I have 6 of the regular kuhli's and they love the bottom feeding wafers that I feed to by bn pleco's. 
http://www.youtube.com/watch?v=g5kl_JQ3VwA

Here is a poor quality video and you can see here the Kuhli's actually trying to eat off the same wafer that the pleco is eating. It is quite hilarious to watch as the kuhlis will turn sideways and upside down even to eat off the wafer. 

These are Hikari sinking wafers I drop in 4 times a week. I use sinking pellets for the rest of the fish in my tank and I have seen kuhli's out scavenging right away for some of those that fall to the bottom as well.
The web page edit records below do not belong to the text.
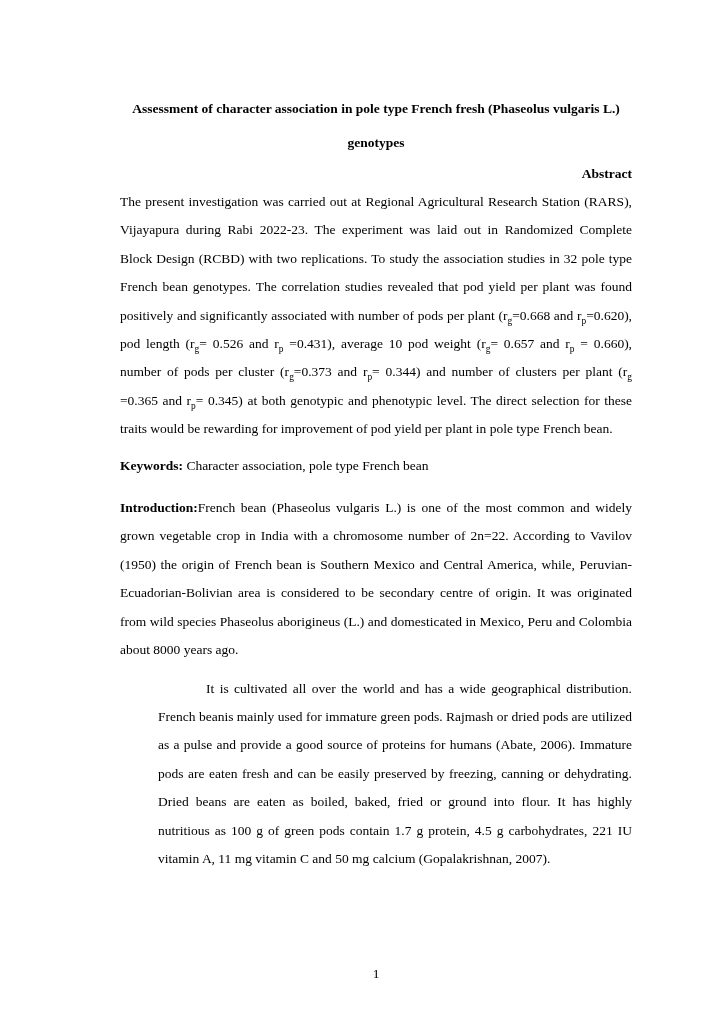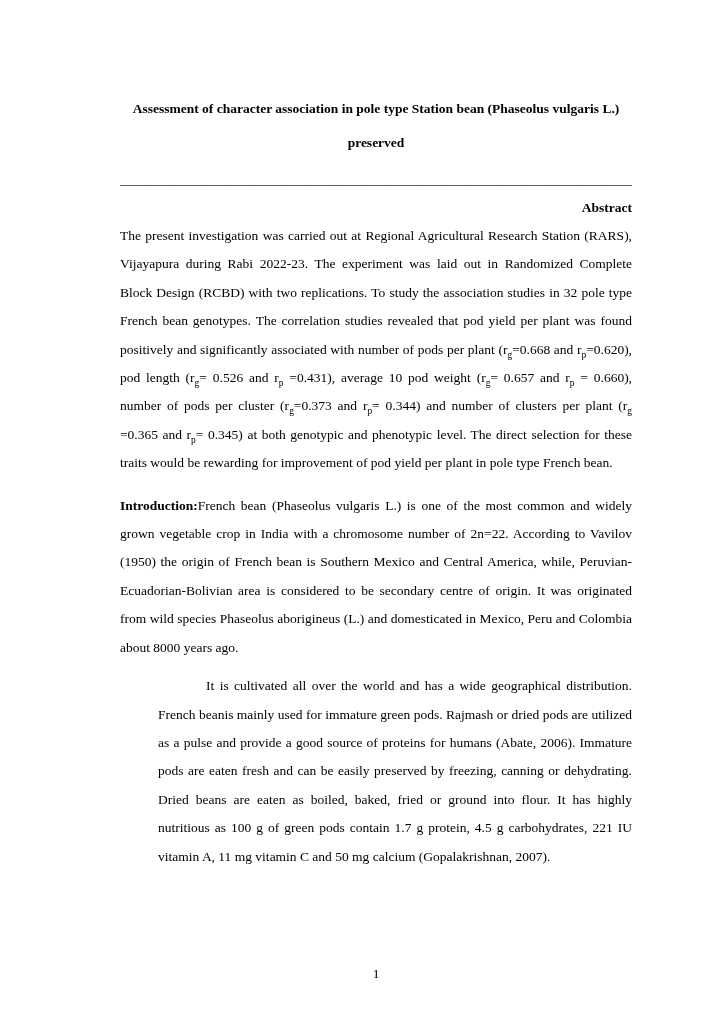"Assessment of character association in" span.b { text: Station bean -> French fresh }
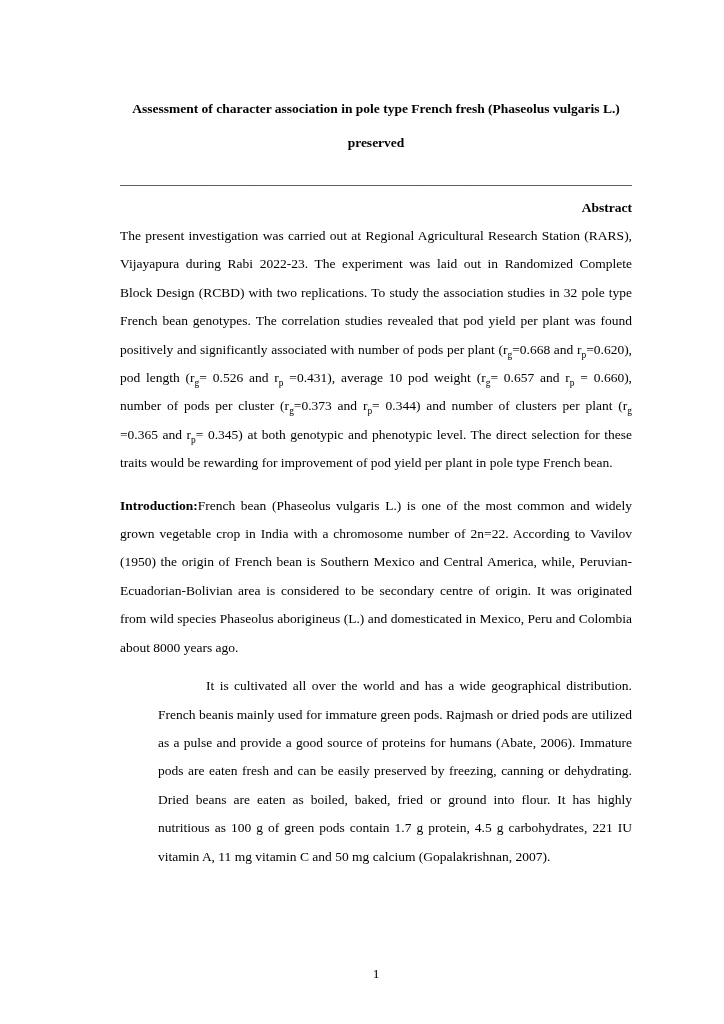"preserved" span.b { text: preserved -> genotypes }
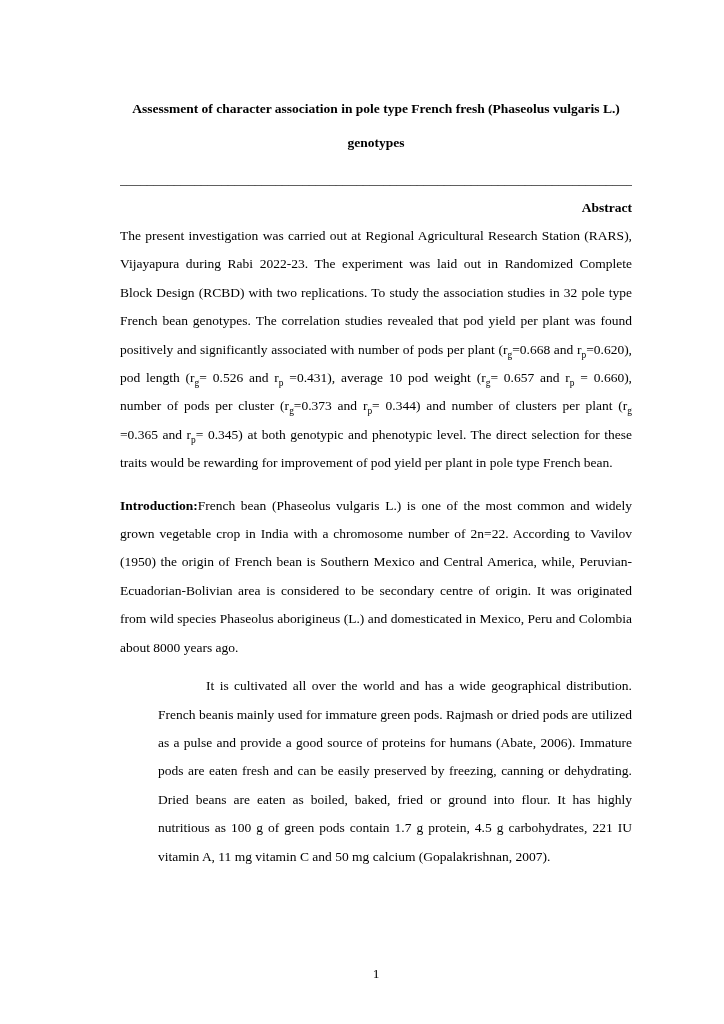"________________________________________" div.separator { html: <div>____________________________________________________________________________</div> -> none }
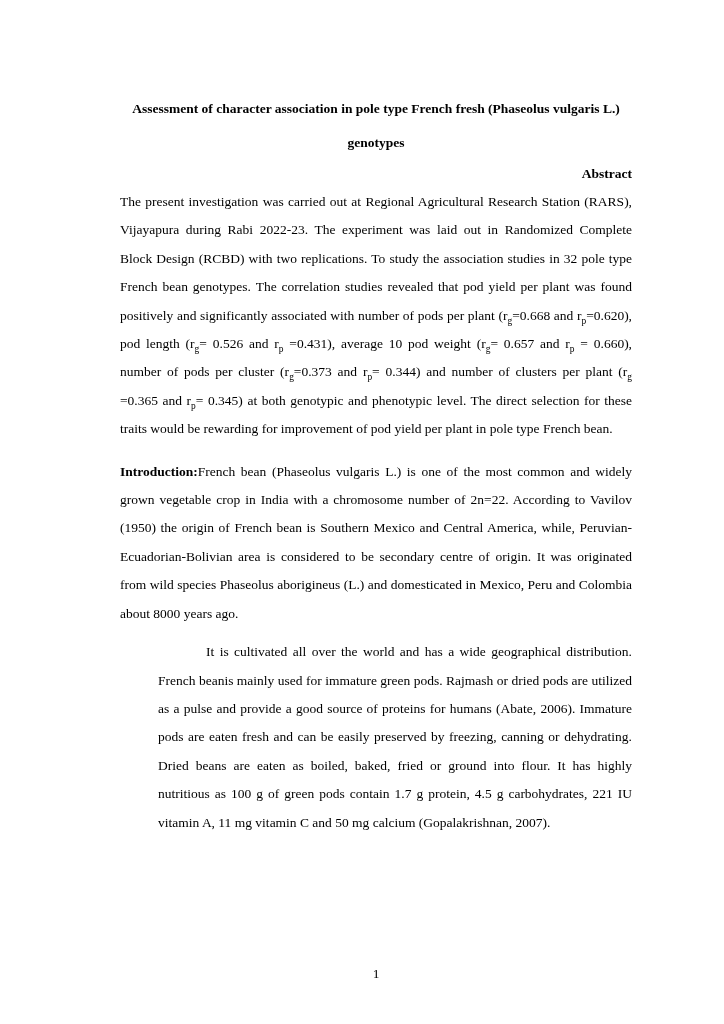"Keywords: Character association, pole" p.para { html: none -> <p><span>Keywords:</span><span> Character association, pole type French bean</span></p> }
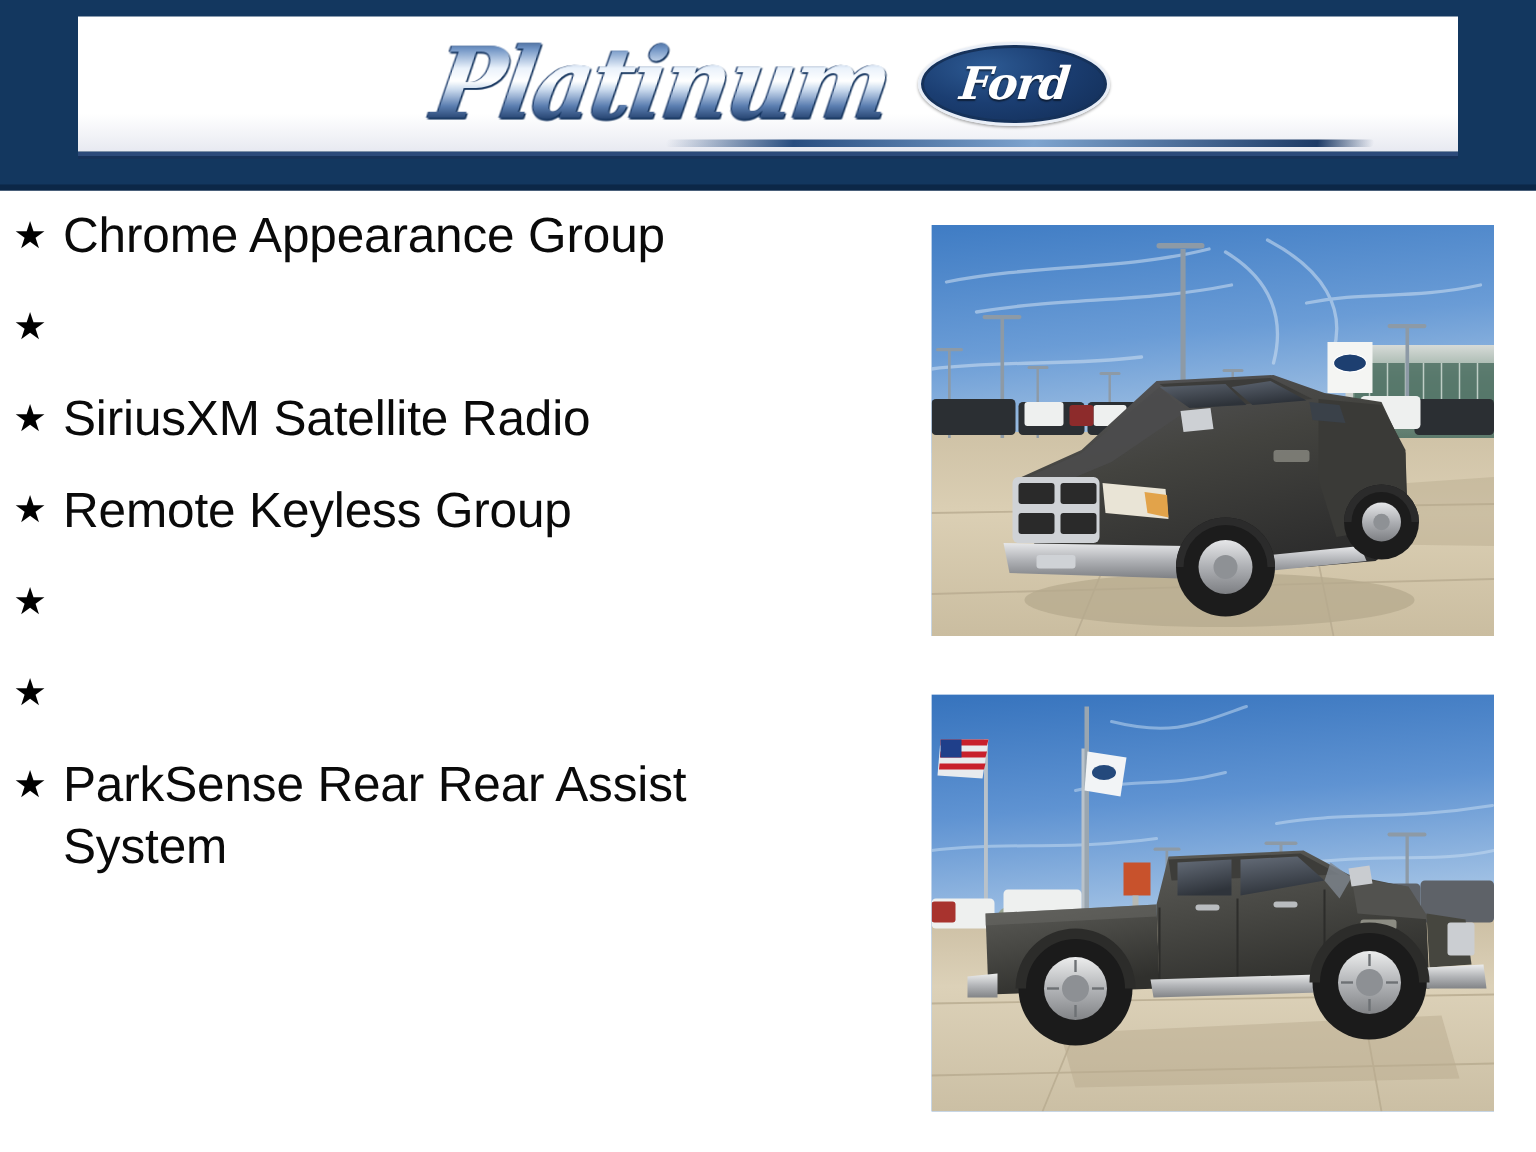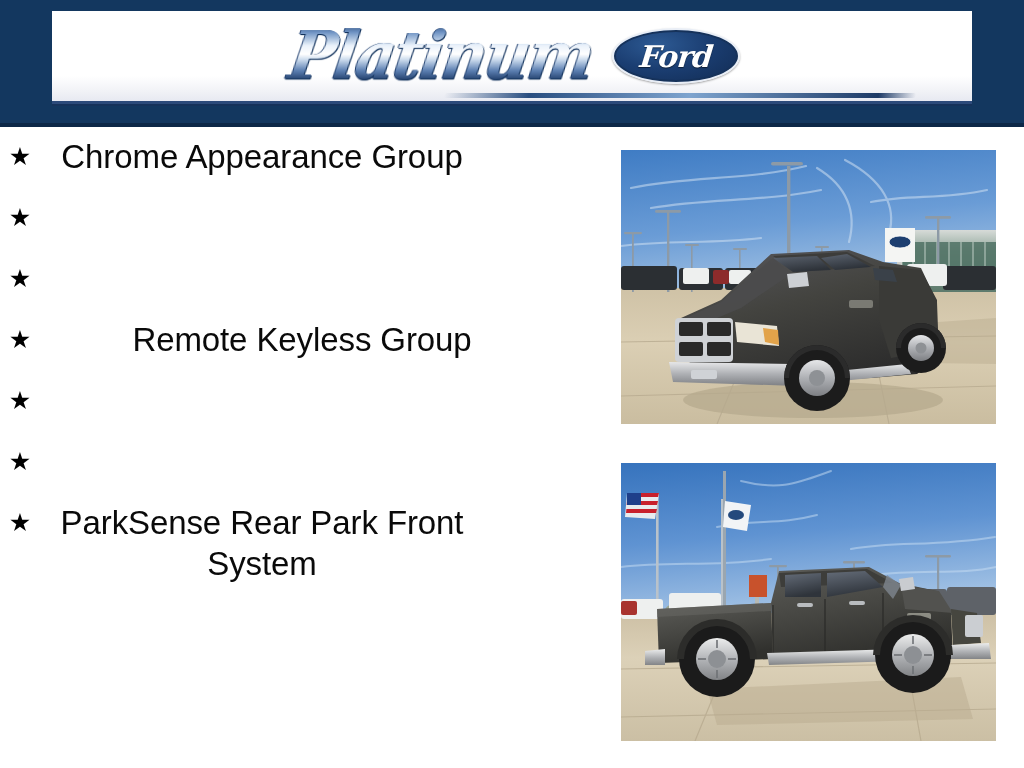"Chrome Appearance Group" .feature-text { text-align: center -> none }
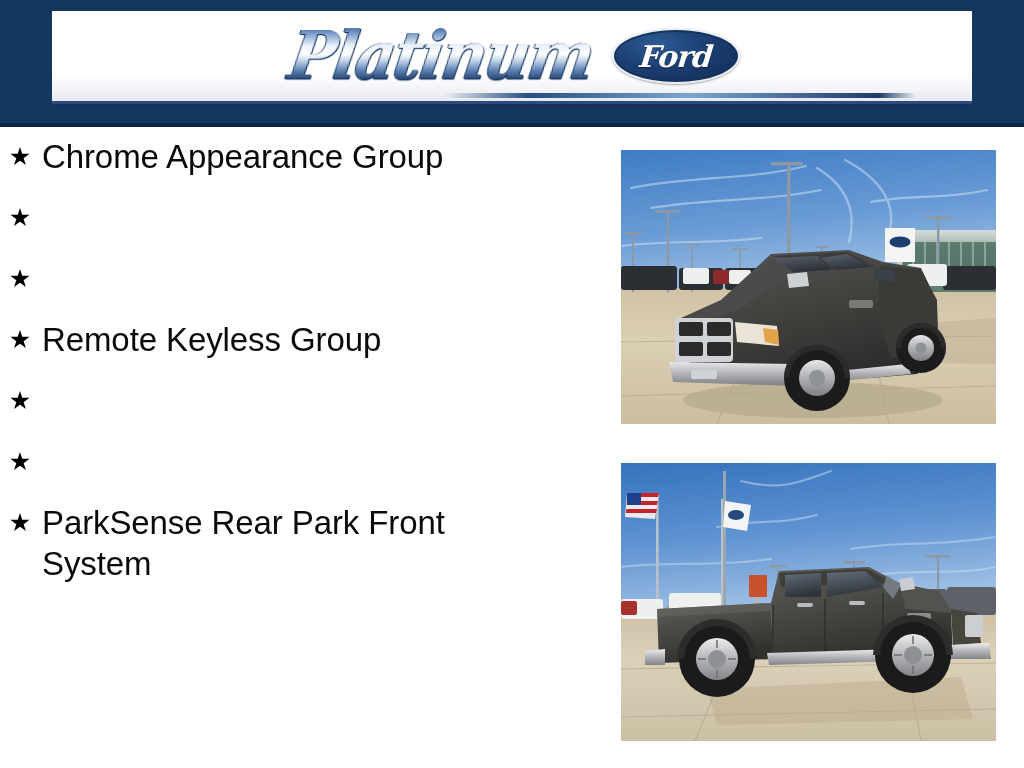"SiriusXM Satellite Radio" span.feature-text { html: none -> <span>SiriusXM Satellite Radio</span> }
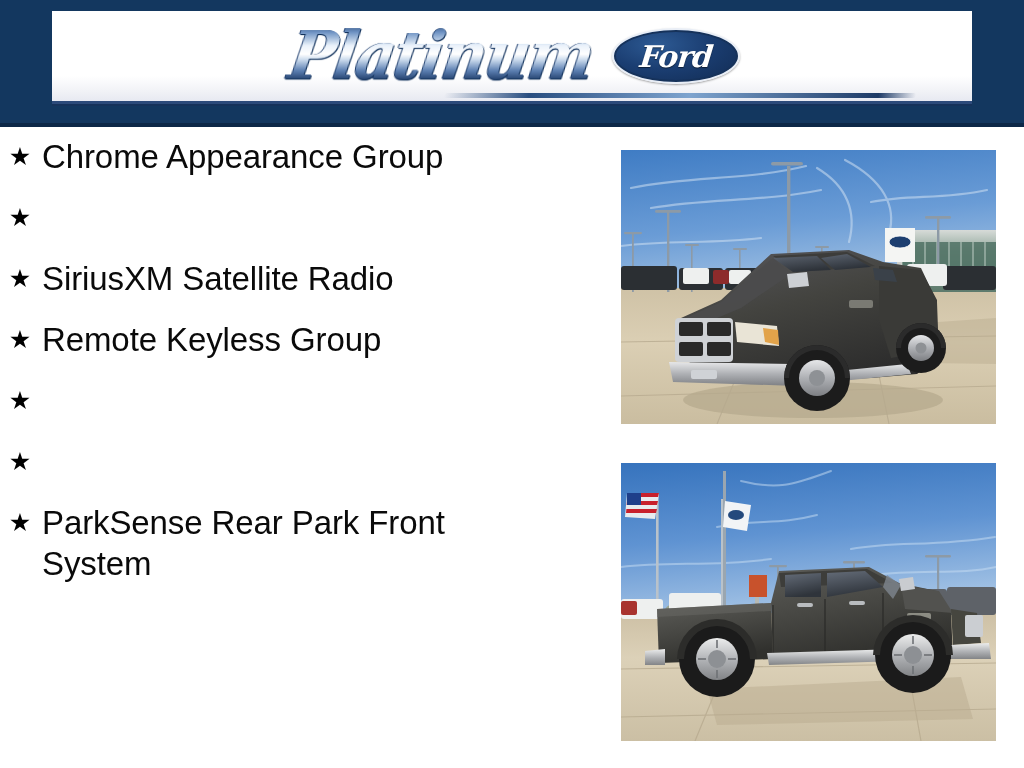"ParkSense Rear Park Front System" span.feature-text { text: Park Front -> Rear Assist }
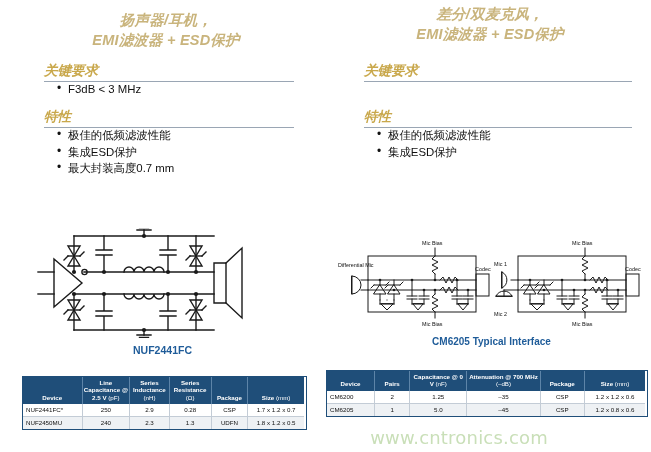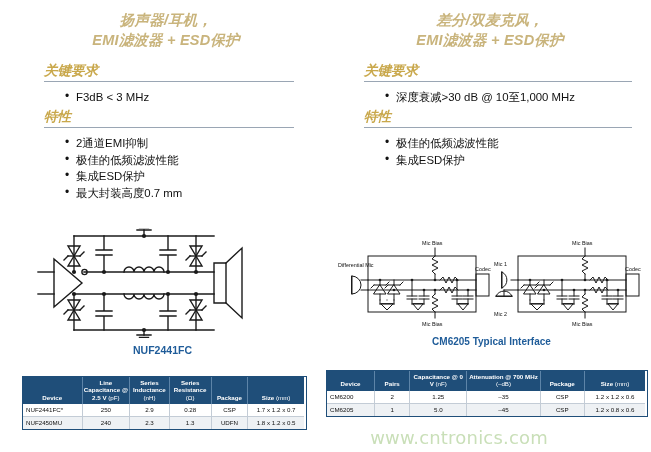"差分/双麦克风，" .col-right .title { top: 10px -> 4px }
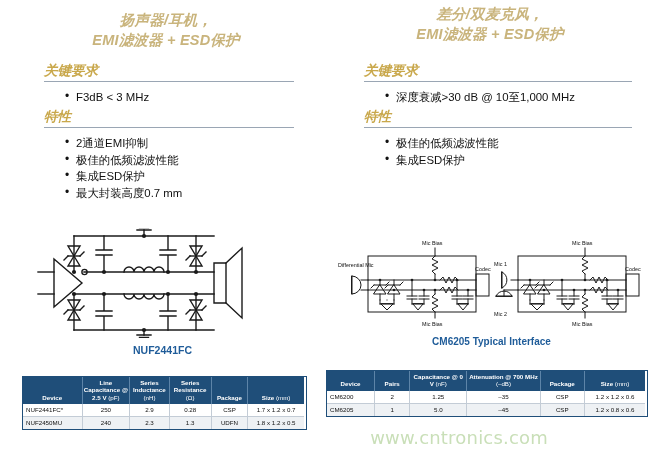"F3dB < 3 MHz" ul.bullets { margin: 8px -> 0 }
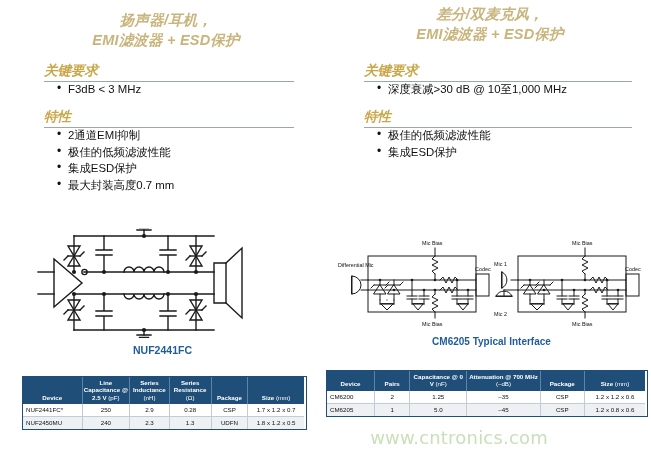"深度衰减>30 dB @ 10至1,000 MHz" ul.bullets { html: <ul> <li>深度衰减&gt;30 dB @ 10至1,000 MHz</li> </ul> -> none }
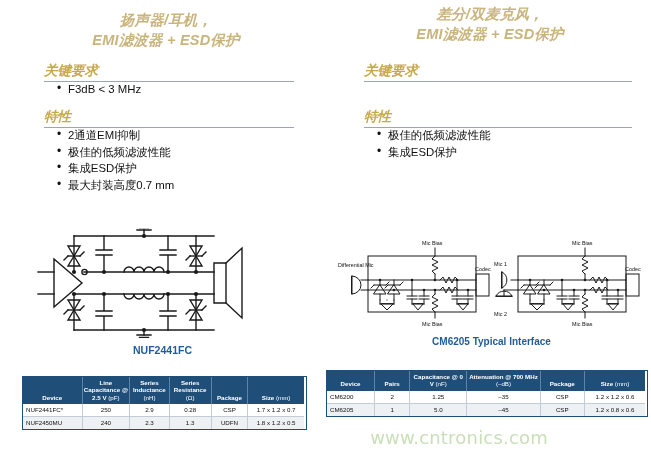"2通道EMI抑制" li { html: <li>2通道EMI抑制</li> -> none }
I have a nutrient rich plant substrate where the sand goes to the bottom and the gravely part stays on the surface about 4" deep. I have never seen the kuhlis even try to burrow in it but I have 2 pieces of driftwood and lots of plants so they have lots of places to hide and feel safe. From I have read they only burrow if they don't have enough hiding places to feel comfortable. 

Best of luck with your kuhlis. I love watching mine


----------



## Grimmjow (Jul 22, 2009)

Oh good, the wafers will be easier than just hoping putting a lot of flakes in at once so some hit the floor like i do for my shrimp. I wish i could get the striped ones but the only ones around here are the black ones but they are pretty cool too.

In a 20 gallon how many should i have? a group of like 6?


----------



## iamntbatman (Jan 3, 2008)

That would be fine. They have a relatively light bioload so you can put quite a few of them in there. Mine really liked shrimp pellets, especially.


----------



## LisaC144 (Oct 22, 2009)

Aw man, I was thinking of getting dwarf loaches for my new 120g, but now I'm totally into the kuhli loach. Pep, I LOVE your video. Very cool!


----------